Have never seen electric blue acara's but they cross breed all manner of fishes now day's.


----------



## HybridHerp

roadmaster said:


> Electric blue dempsey's have been available in U.S. for a few year's.
> I kept them four or five year's ago.
> Have never seen electric blue acara's but they cross breed all manner of fishes now day's.


Dempseys I know, I've been keeping them for years too. But this acara is something new.


----------



## HybridHerp

http://i1317.photobucket.com/albums/t629/JimboKuo721/null_zps586ddf60.jpg

probably the best pic I've seen of one, and the largest looking one I can find a pic of. I really want to pick one up tbh, I have a soft spot for cichlids and from what some owners have told me, they seem to be a little smaller and pretty decent with plants minus when breeding (which I'm not doing so I'm not worried).


----------



## toddnbecka

Awesome new color morph, might have to track down a few.


----------



## HybridHerp

Once I'm done with finals, I'm tracking one down.


----------



## HybridHerp

I tracked one down.


----------



## aceranch

I've seen the electric blues at a lfs. I have a standard one and she's a great fish. She's probably 5" and the dominant fish in my 75. I've never seen her messing with plants and she sticks to the top of the tank mostly. Adding her to the tank has actually cooled off the aggression in the community.


----------



## RWaters

HybridHerp said:


> I tracked one down.


Nice! Can I ask where you found it?


----------



## Coleopterist

These are being sold as was mentioned before by another individual who posts on this site, by Segrest Fish Farms out of Florida. There are some pet shops that are beginning to carry these. We carry them in our little pet shop here in Ridgecrest, CA. The sites that I found on-line are selling them for $24.99 each. I purchased 100 of them. They are very pretty fish, with a platinum/baby blue coloring over most of the body and fins, except the head, which has a brownish stripe over the head and back. I recently posted some on AquaBid.com, especially to make people aware of them. I had over 1300 views, so I think the word is getting out. 
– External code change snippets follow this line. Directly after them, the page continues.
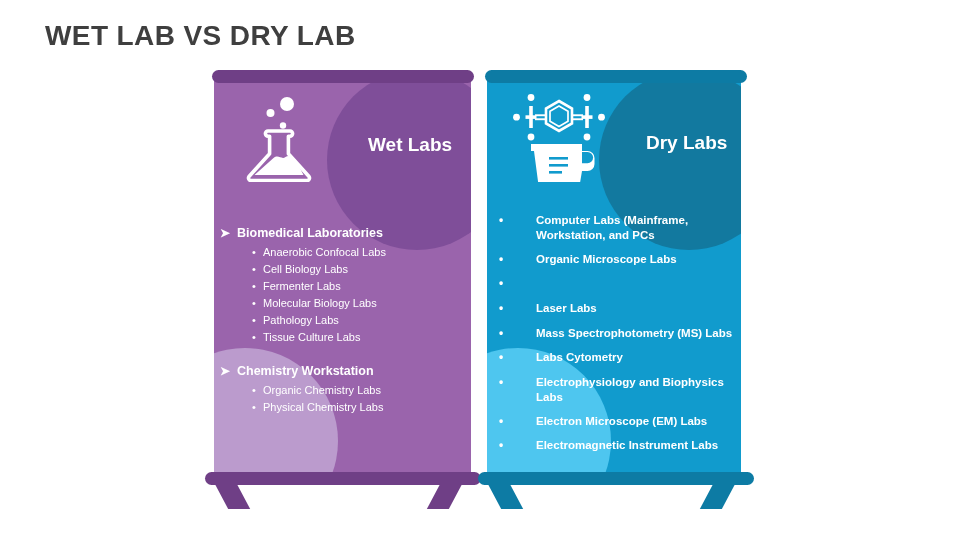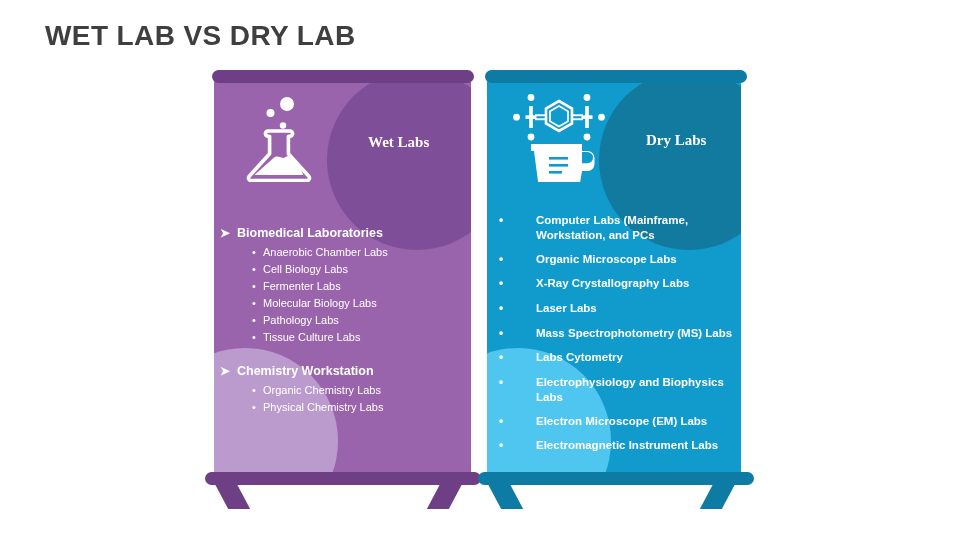--- a/index.html
+++ b/index.html
@@ -68,24 +68,23 @@
     position:absolute;
     border-radius:50%;
     z-index:1;
   }
 
   
   .panel-label {
     position:absolute;
     z-index:5;
     color:#ffffff;
-    font-size:15px;
+    font-size:19px;
     font-weight:bold;
     white-space:nowrap;
-    font-family:Liberation Serif, serif;
   }
 
   .content {
     position:absolute;
     z-index:5;
     color:#ffffff;
   }
 
   
   .group { margin-bottom:11px; }
@@ -174,21 +173,21 @@
     <div class="content" style="left:220px; top:226px; width:248px;">
 
       <div class="group">
         <div class="group-head">
           <span class="arrow">➤</span>
           <span>Biomedical Laboratories</span>
         </div>
         <ul class="group-items">
           <li>
             <span class="dot">•</span>
-            <span>Anaerobic Chamber Labs</span>
+            <span>Anaerobic Confocal Labs</span>
           </li>
           <li>
             <span class="dot">•</span>
             <span>Cell Biology Labs</span>
           </li>
           <li>
             <span class="dot">•</span>
             <span>Fermenter Labs</span>
           </li>
           <li>
@@ -285,21 +284,20 @@
         <li>
           <span class="dot">•</span>
           <span class="txt">Computer Labs (Mainframe, Workstation, and PCs</span>
         </li>
         <li>
           <span class="dot">•</span>
           <span class="txt">Organic Microscope Labs</span>
         </li>
         <li>
           <span class="dot">•</span>
-          <span class="txt">X-Ray Crystallography Labs</span>
         </li>
         <li>
           <span class="dot">•</span>
           <span class="txt">Laser Labs</span>
         </li>
         <li>
           <span class="dot">•</span>
           <span class="txt">Mass Spectrophotometry (MS) Labs</span>
         </li>
         <li>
The first night I had these fish, quite a few of them jumped out of the tanks that they were in, and it was amazing that I found that they had distributed themselves throughout a whole row of fish tanks (no lids/tops). I have since covered their tanks, and that ended the ordeal. They display for each other, much the way a male Betta does, which makes them quite the sight to behold, even at a very young age (2"). I will attempt to post some photos of my fish on this site, under "Coleopterist". 

There has been some comments about them being "Jack Dempseys". This is not the case. I have been breeding Electric Blue, Platinum, Gold, and Electric Pink Dempseys for some years now. These are NOT Dempseys. If you have the opportunity to obtain some of these, do it, you will be happy that you did.


----------



## Coleopterist

Here are a couple photos of a couple of my Electric Blue Acaras.


----------



## pirayaman

How big is there max size

Sent from my SPH-L710 using Tapatalk


----------



## Meganne

I saw one of these locally today! lovely fish, want it, so reading up on it.
think it would hand out nicely with a geophaygus heckelli and a bunch of rainbows?


----------



## teqvet

I've got normal blue acara's in with heckelii and geo. redhead tapajos, with black neon tetras, bleeding heart tetras, and some rainbow fish. You should be fine adding a electric blue acara.


----------



## Coleopterist

*EB Acara*

I put 50 of these (1-1/2" - 2") into a large holding tank with a whole bunch of dollar size angelfish. They got along perfectly until I didn't feed them one day, and they decided to eat the angels (chewed the fins off of the smaller ones). These are so new that I don't have a real feel as yet for what they will do with various fish. I can tell you that they are very active, and never seem to stop moving, especially when I approach the tank, and they think they are going to get more food....little piggies!!! LOL.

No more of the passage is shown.